McCormick returns to dive team fresh from Olympics

ASU junior Riley McCormick is a seasoned veteran in the sport of diving.

McCormick has competed in the ten-meter platform dive in the last two summer Olympic games for his home country, Canada.

The Victoria, British Columbia, native started diving at the age of 4, when an aquatic center was constructed near his house for the 1994 Commonwealth Games.

“I was learning how to swim at that age, and I found that too boring, but I still had to learn how to swim, so my parents made me go into diving and the rest is history,” McCormick said.

McCormick seemingly has a rich history in diving so far, and he’s only 21 years old. In his high school career he collected many awards, including 14 National Junior gold medals, three Senior National gold medals and five Junior Pan Am gold medals, according to the ASU Athletic Department.

Photo courtesy of ASU Athletics

Not to mention, he placed 16th in 10m platform dive in the 2008 Beijing Olympics at the age of 16.

“I feel like I couldn’t appreciate (the Olympics) to it’s full potential,” McCormick said. “I made the semi-finals, which was my goal at the time, and I was happy with how I did, but at the same time I was disappointed because I didn’t really get out of my room much to see anything to do with the Olympics.”

After the 2008 Olympics, Riley finished up his high school career and soon decided to attend ASU, where he has excelled at a very high level. He was named the Pac-10 Diver of the Year in both his freshman and sophomore seasons and received All-American honors his sophomore year.

For the 2011-12 season, McCormick redshirted so that he could go back to Canada to train for the 2012 Olympic Games in London.

“Going into London, I took a lot more experience and a different approach,” McCormick said. “Instead of putting so much effort into the Olympic trials, I was still hungry for a good finish at the Olympics.”

Although McCormick finished 11th with a score of 493.35 in the final round, he definitely seemed to relish the moment a bit more this time around.

“You feel like you’re in a dream,” he said. “You walk around and see Kobe Bryant, LeBron James and James Harden. You feel like you belong in a place that’s a little bit above what you do in your everyday life.”

Not only did Riley take in more of the Olympic atmosphere in 2012, but he also saw his popularity skyrocket in just a couple of nights. According to him, his number of Twitter followers jumped from one thousand to eight thousand in one night.

“Our sport is growing so rapidly right now,” McCormick said. “(New divers) are propelling our sport into a new era where it’s really exciting to see the changes, and I’m right in the middle of it.”

As far as competing in the 2016 Olympics in Rio de Janeiro, McCormick says he plans on going again, but needs to focus on school and competing for ASU in the meantime.

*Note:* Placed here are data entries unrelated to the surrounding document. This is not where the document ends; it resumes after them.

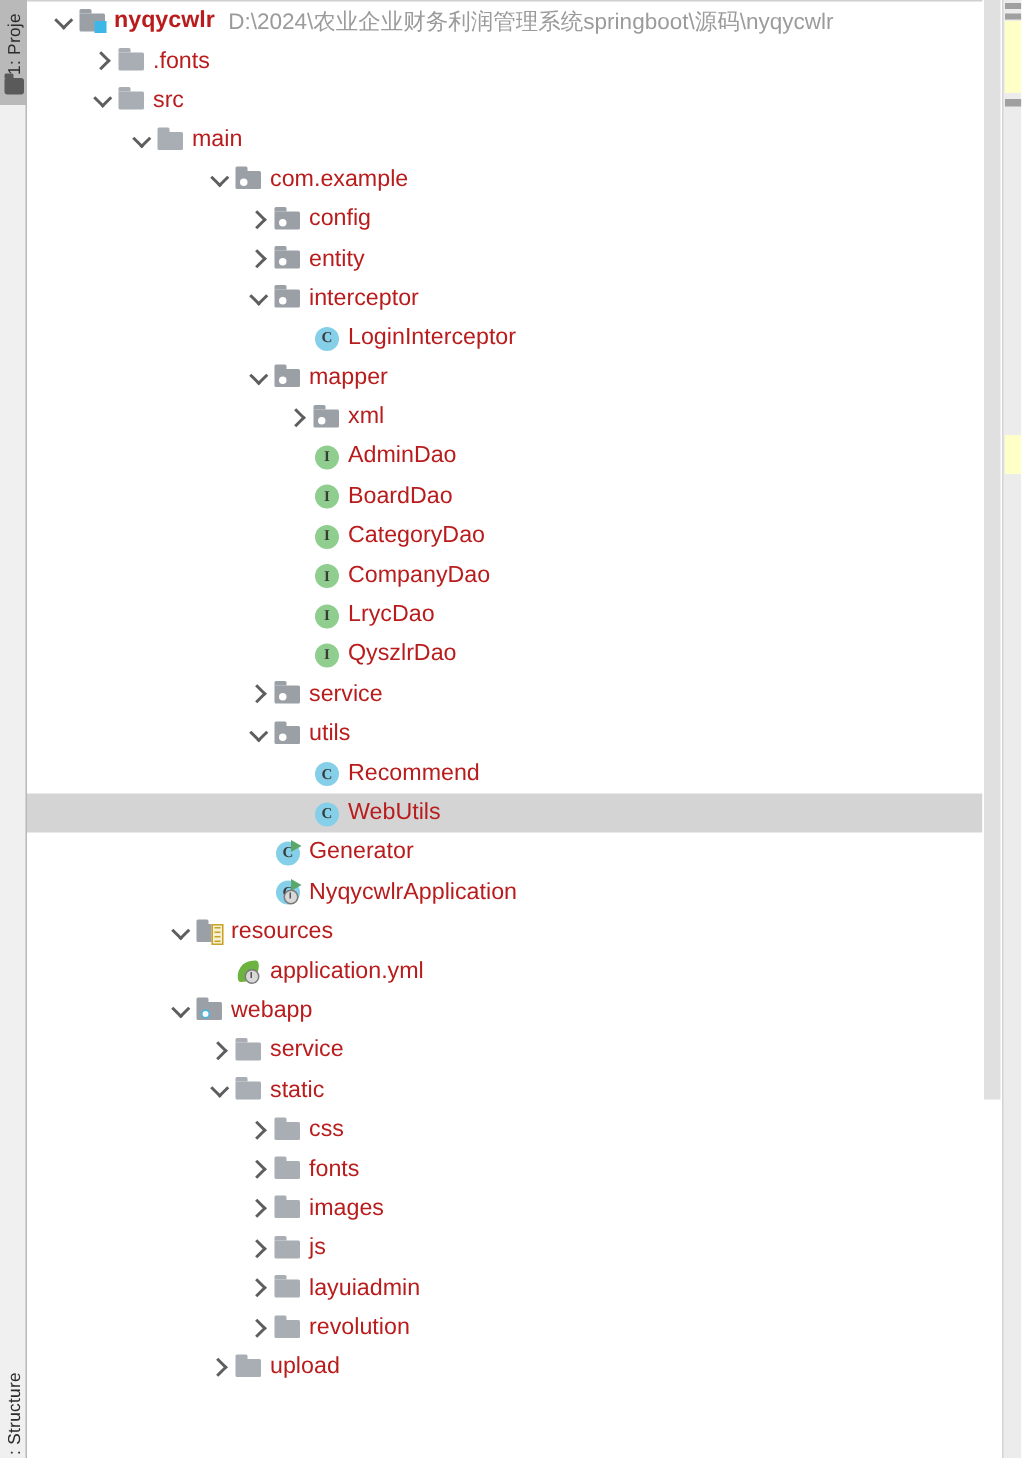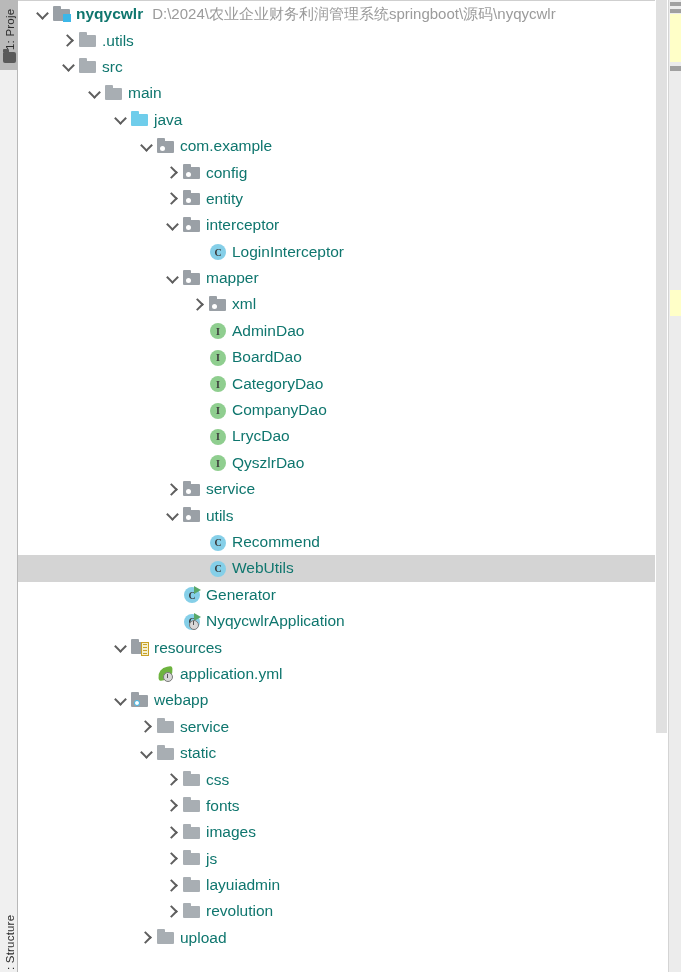--- a/index.html
+++ b/index.html
@@ -227,7 +227,7 @@
     transform: rotate(-8deg);
   }
 
-  .label { color: #0f766e; }
+  .label { color: #b91c1c; }
   .label.root { font-weight: bold; }
   .path {
     color: #9b9b9b;

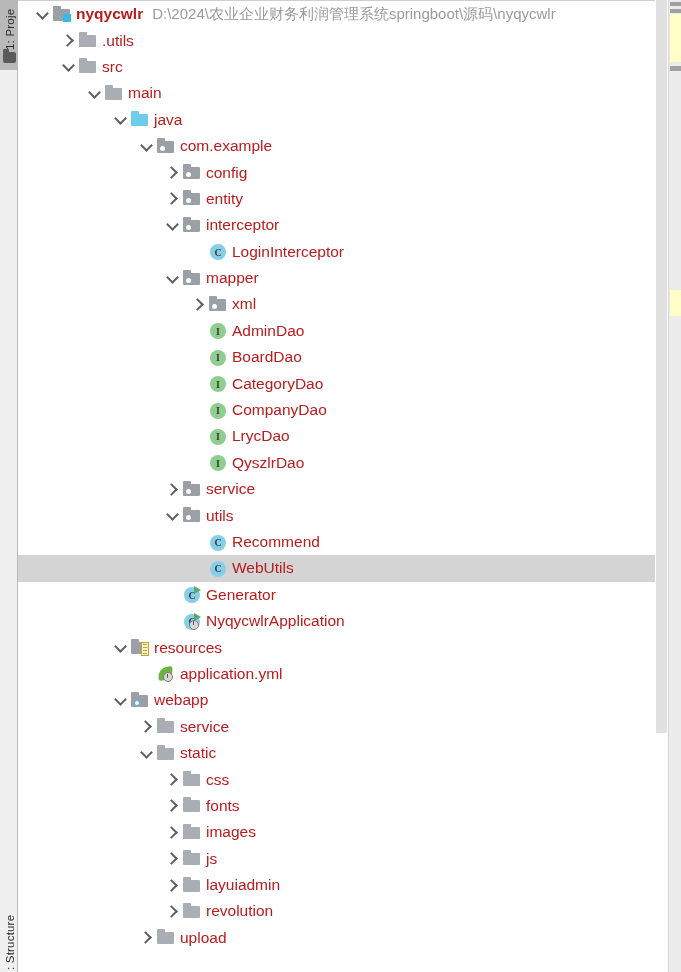--- a/index.html
+++ b/index.html
@@ -300,7 +300,7 @@
           <span class="icon">
             <span class="folder plain"></span>
           </span>
-          <span class="label">.utils</span>
+          <span class="label">.fonts</span>
         </div>
         <div class="row">
           <span style="width: 44px; flex: 0 0 44px;"></span>

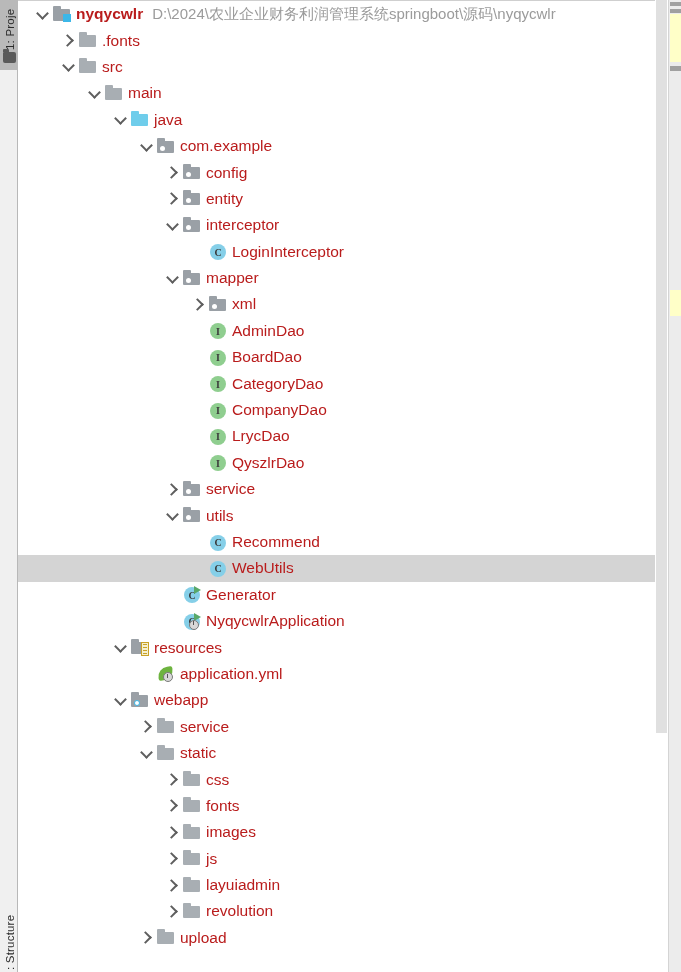--- a/index.html
+++ b/index.html
@@ -319,14 +319,6 @@
           <span class="label">main</span>
         </div>
         <div class="row">
-          <span style="width: 96px; flex: 0 0 96px;"></span>
-          <div class="arrow expanded"></div>
-          <span class="icon">
-            <span class="folder src"></span>
-          </span>
-          <span class="label">java</span>
-        </div>
-        <div class="row">
           <span style="width: 122px; flex: 0 0 122px;"></span>
           <div class="arrow expanded"></div>
           <span class="icon">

When asked if he’s going to take anything away from training and the Olympics, McCormick said, “I think the biggest thing is the work ethic, I just want to be able to carry that over into something else after I’m no longer able to compete.”

As far as this year is concerned, McCormick has specific goals set for the rest of his collegiate career.

“I definitely want to be in the top three in the NCAA championships as well as improve on the springboards,” he said. “So I really want to start transitioning more over to a springboard diver than a platform.”

If McCormick wants to be in consideration for another Pac-12 Diver of the Year award, he’s got a couple of tough tests throughout the year against Olympic caliber opponents.

One of the challenges this season is coming up in January when McCormick faces off against Stanford sophomore Kristian Ipsen, the bronze medalist in synchronized diving in London this summer.

“We’re all friends on the diving circuit, it’s a lot like golf where you compete against yourself, you can’t control how somebody else does so there’s never really any animosity towards another competitor, so it’ll be good to see (Ipsen),” McCormick said.

McCormick, along with Ipsen, are just two of the young crafty athletes evolving the sport of diving and are making it more popular to the masses.

If one thing is for certain, it’s the fact that Riley McCormick is going to go toe-to-toe with some of the top divers in the nation and will likely solidify his spot as one of the best this year. His laid back demeanor exudes a quiet confidence, which probably comes from all of the experience.

ASU students and fans should come out to watch the amazing talent that is Riley McCormick. It’s a treat to be able to watch an Olympic athlete excel at their craft.